The effects of a cytokine suppressive anti-inflammatory drug on the output of prostaglandin E(2) and interleukin-1 beta from human fetal membranes.

M H F Sullivan, S A Alvi, N L Brown, M G Elder, P R Bennett

Index: Mol. Hum. Reprod. 8(3) , 281-5, (2002)

Full Text: HTML

Abstract

Fetal membranes are a primary source of prostaglandins and pro-inflammatory cytokines implicated in human parturition, so the inhibition of inflammatory pathways may be of benefit in pregnancies complicated by premature labour.

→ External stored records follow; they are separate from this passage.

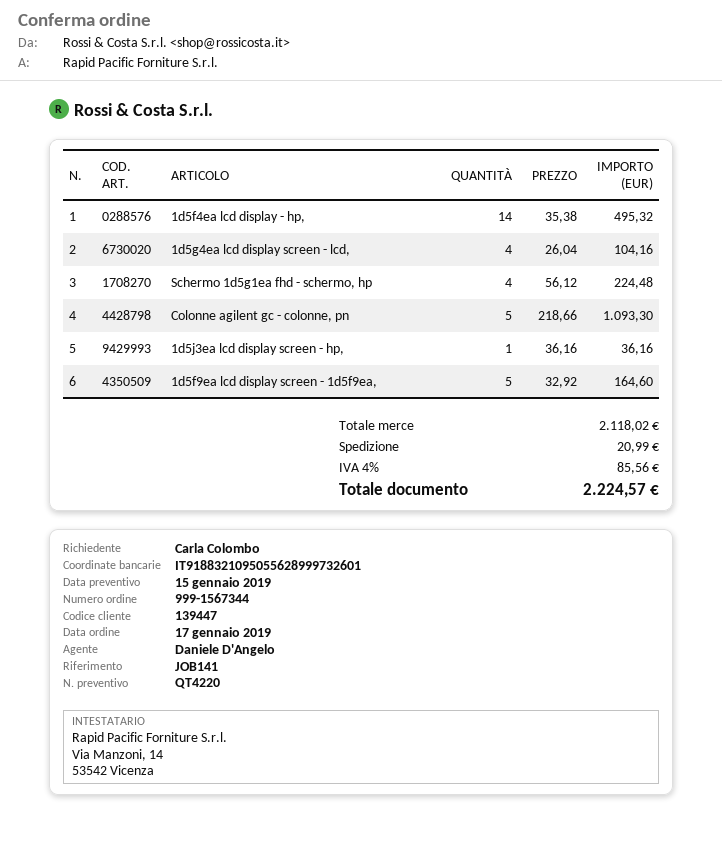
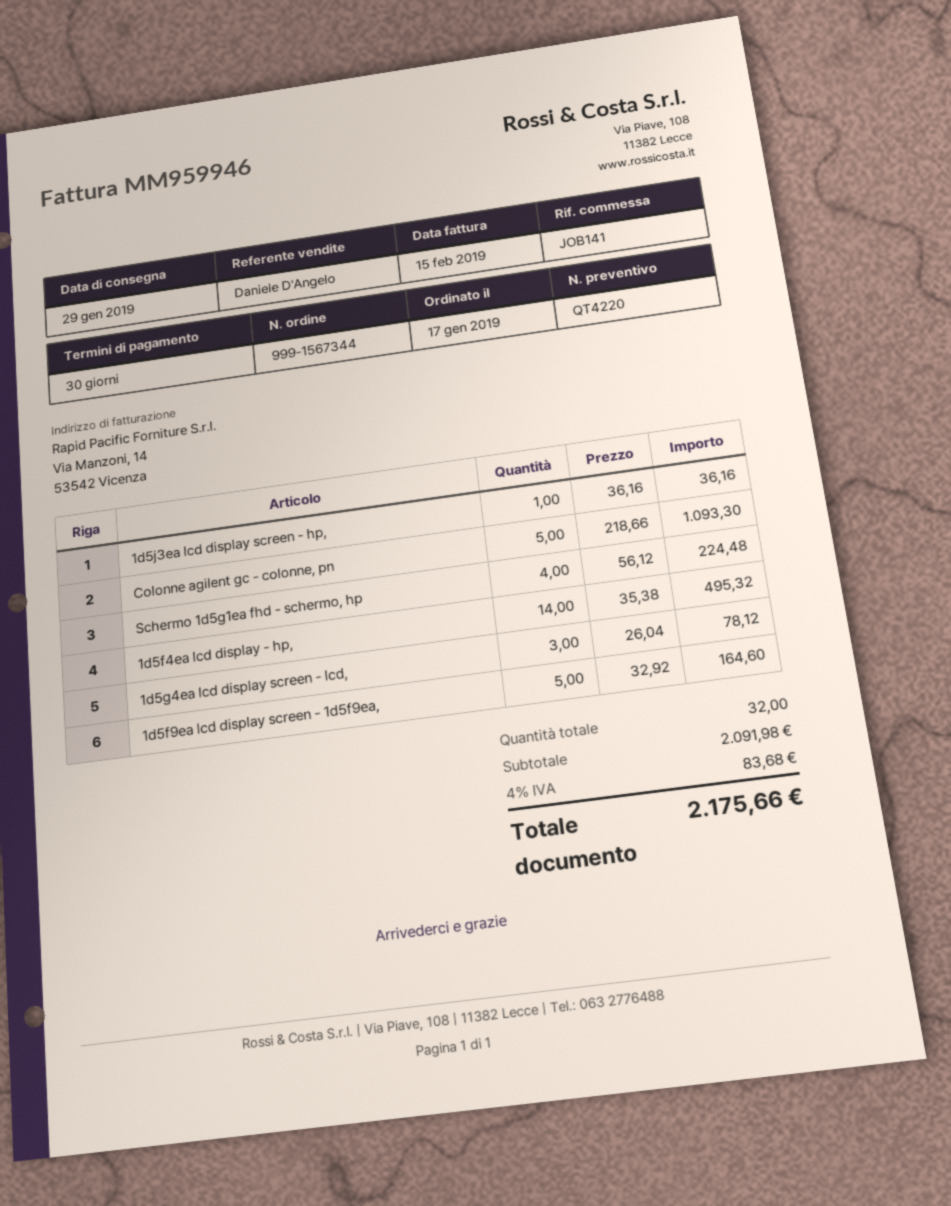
1d5g4ea lcd display screen - lcd,: 4 x 26.04 = 104.16 -> 3 x 26.04 = 78.12
subtotal: 2118.02 -> 2091.98
shipping: 20.99 -> none
tax: 4% = 85.56 -> 4% = 83.68
total: 2224.57 -> 2175.66

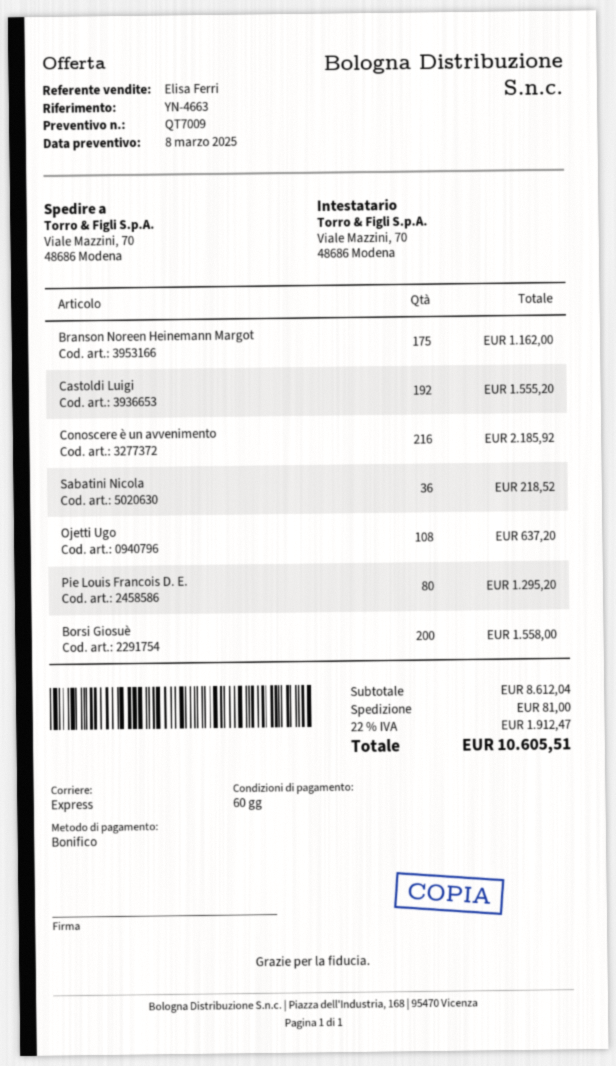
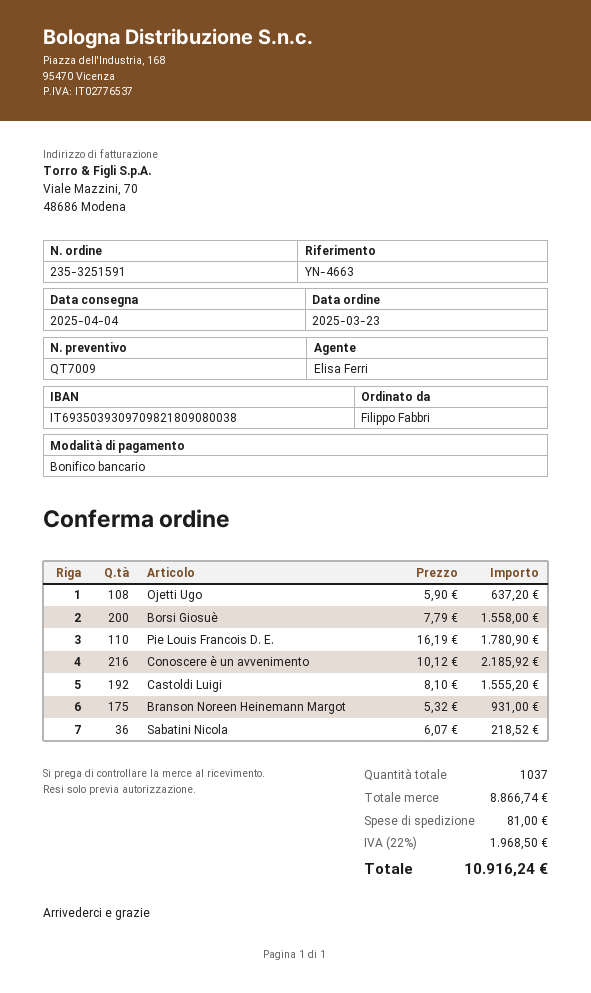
Branson Noreen Heinemann Margot: 175 for 1162.00 -> 175 for 931.00
Pie Louis Francois D. E.: 80 for 1295.20 -> 110 for 1780.90
subtotal: 8612.04 -> 8866.74
tax: 22% = 1912.47 -> 22% = 1968.50
total: 10605.51 -> 10916.24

We have therefore investigated the effects of a cytokine-suppressant anti-inflammatory drug (CSAID) on the output of prostaglandin E(2) (PGE(2)) and interleukin (IL)-1 beta from human fetal membranes in vitro. Bacterial endotoxin increased the expression of mRNA for IL-1 beta and type-2 cyclo-oxygenase (COX-2), and there were corresponding increases in the output of IL-1 beta protein and PGE(2). The CSAID decreased IL-1 beta protein, COX-2 expression and PGE(2) output, but not mRNA for IL-1 beta, indicating a post-translational effect on the production of IL-1 beta and a transcriptional affect on COX-2, with an overall reduction in PGE(2). These findings are consistent with the effects of CSAIDs in other systems, and indicate that they are of possible use in premature labour.